Define QKV for recommender cross-attention
Company: TikTok
Role: Machine Learning Engineer
Category: Machine Learning
Difficulty: hard
Interview Round: Technical Screen
You are designing a deep-learning–based recommendation system that uses a Transformer-style **cross-attention** block to model the interaction between a user and a candidate item.
The model has these typical inputs:
- A **user behavior sequence**: a list of items the user has interacted with in the past, each already embedded as a vector (e.g., size `d`).
- A **candidate item** whose relevance score you want to predict, also embedded as a vector of size `d`.
- Optional **context features** (time, device, location, etc.) that can also be embedded.
You decide to use a cross-attention layer somewhere in the model rather than only self-attention.

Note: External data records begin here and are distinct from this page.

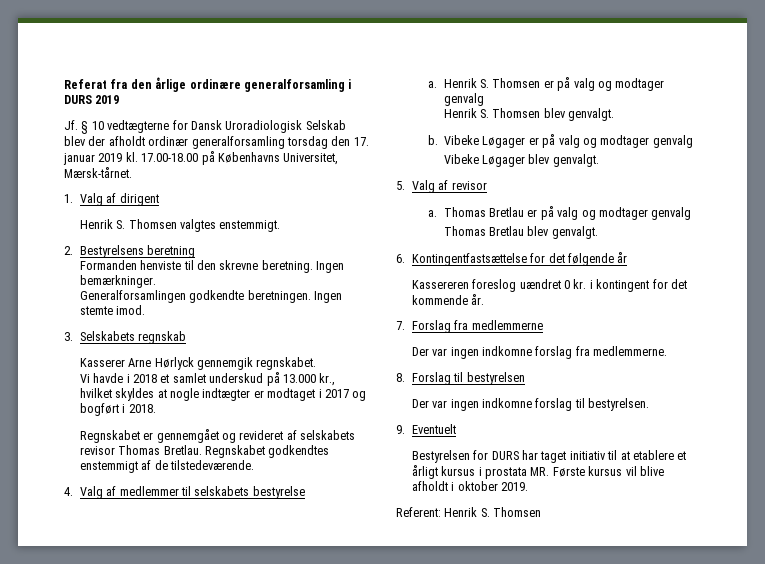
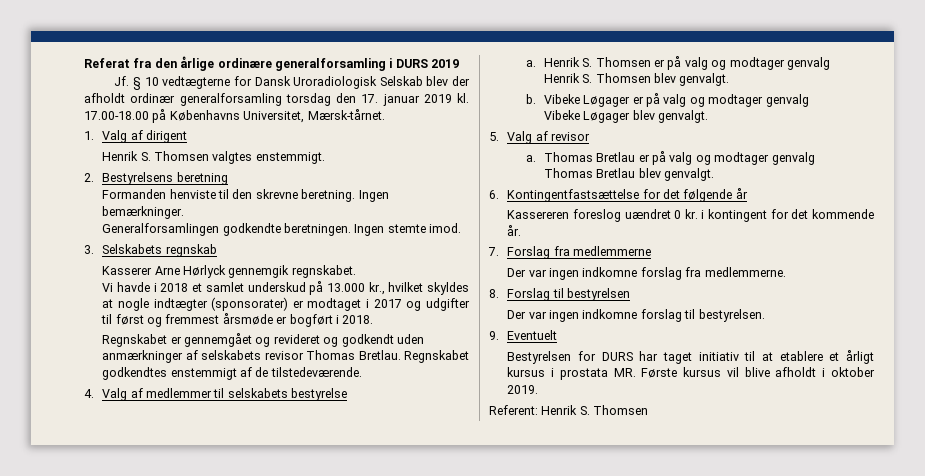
- Vi havde i 2018 et samlet underskud på 13.000 kr., hvilket skyldes at nogle indtægter er modtaget i 2017 og bogført i 2018.
+ Vi havde i 2018 et samlet underskud på 13.000 kr., hvilket skyldes at nogle indtægter (sponsorater) er modtaget i 2017 og udgifter til først og fremmest årsmøde er bogført i 2018.
- Regnskabet er gennemgået og revideret af selskabets revisor Thomas Bretlau.
+ Regnskabet er gennemgået og revideret og godkendt uden anmærkninger af selskabets revisor Thomas Bretlau.

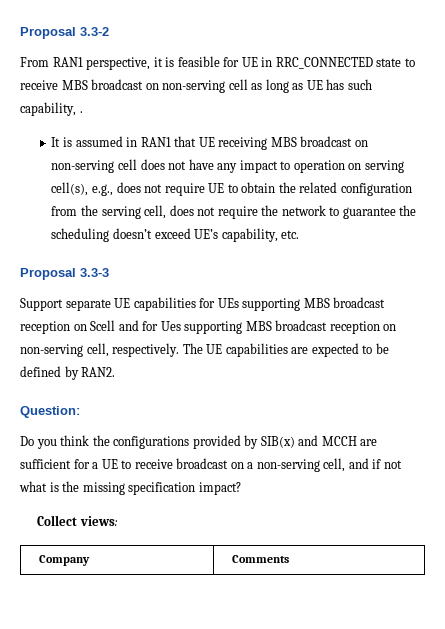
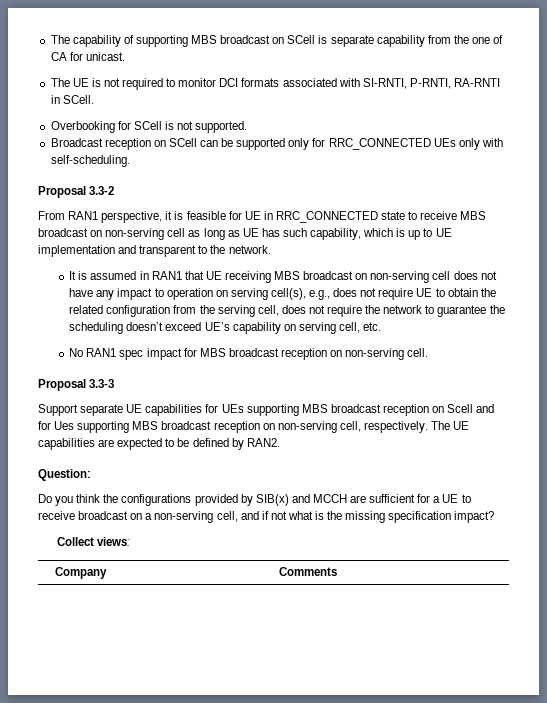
+ The capability of supporting MBS broadcast on SCell is separate capability from the one of CA for unicast.
+ The UE is not required to monitor DCI formats associated with SI-RNTI, P-RNTI, RA-RNTI in SCell.
+ Overbooking for SCell is not supported.
+ Broadcast reception on SCell can be supported only for RRC_CONNECTED UEs only with self-scheduling.
- From RAN1 perspective, it is feasible for UE in RRC_CONNECTED state to receive MBS broadcast on non-serving cell as long as UE has such capability, .
+ From RAN1 perspective, it is feasible for UE in RRC_CONNECTED state to receive MBS broadcast on non-serving cell as long as UE has such capability, which is up to UE implementation and transparent to the network.
- It is assumed in RAN1 that UE receiving MBS broadcast on non-serving cell does not have any impact to operation on serving cell(s), e.g., does not require UE to obtain the related configuration from the serving cell, does not require the network to guarantee the scheduling doesn’t exceed UE’s capability, etc.
+ It is assumed in RAN1 that UE receiving MBS broadcast on non-serving cell does not have any impact to operation on serving cell(s), e.g., does not require UE to obtain the related configuration from the serving cell, does not require the network to guarantee the scheduling doesn’t exceed UE’s capability on serving cell, etc.
+ No RAN1 spec impact for MBS broadcast reception on non-serving cell.

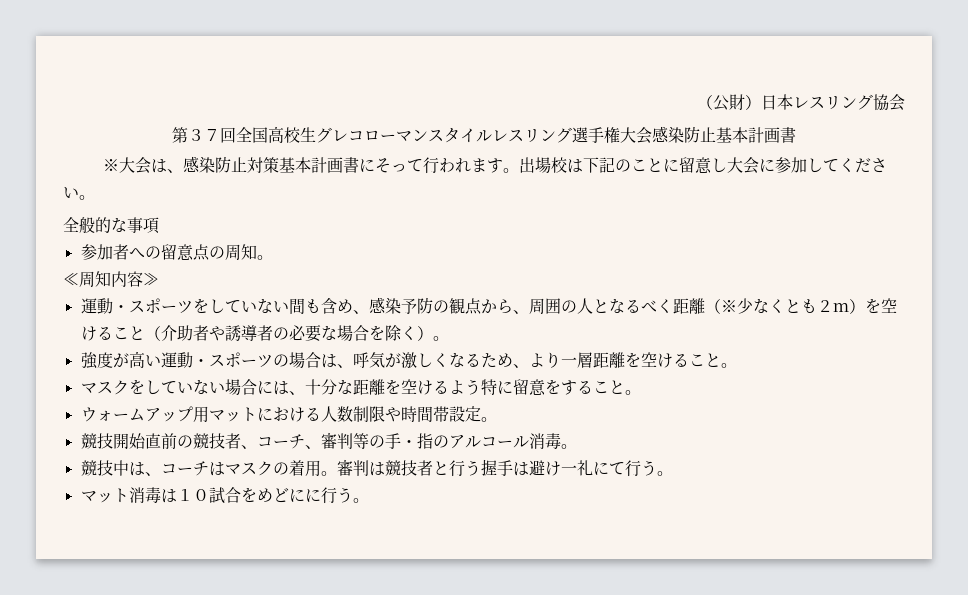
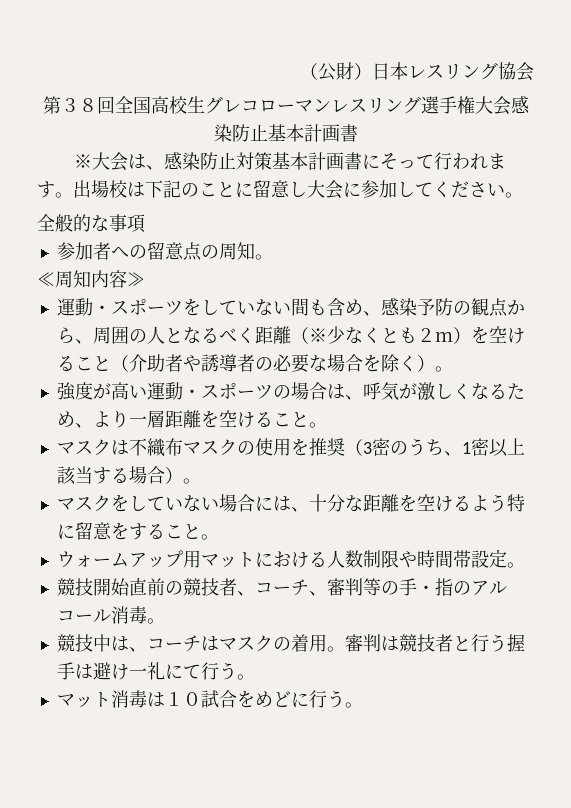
- 第３７回全国高校生グレコローマンスタイルレスリング選手権大会感染防止基本計画書
+ 第３８回全国高校生グレコローマンレスリング選手権大会感染防止基本計画書
+ マスクは不織布マスクの使用を推奨（3密のうち、1密以上該当する場合）。
- マット消毒は１０試合をめどにに行う。
+ マット消毒は１０試合をめどに行う。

1. Propose a concrete way to define the **Query (Q)**, **Key (K)**, and **Value (V)** tensors in this cross-attention block using the inputs above. Explain what each of Q, K, and V represents semantically.
2. Give at least **two different reasonable design choices** for how to set up Q, K, and V (for example, one where the candidate item is the query and one where the user history is the query). For each design, explain:
- What is used as Q, K, and V.
- What interaction the attention mechanism is modeling.
- Pros and cons or when that design is preferable.
3. Briefly explain how cross-attention here differs from self-attention within the user behavior sequence, and why cross-attention can be useful in recommendation systems.
Quick Answer: This question evaluates understanding of Transformer-style cross-attention and the concrete design of Query, Key, and Value tensors for deep-learning recommender systems, testing representation semantics, embedding alignment, and interaction modeling between user history, candidate items, and context.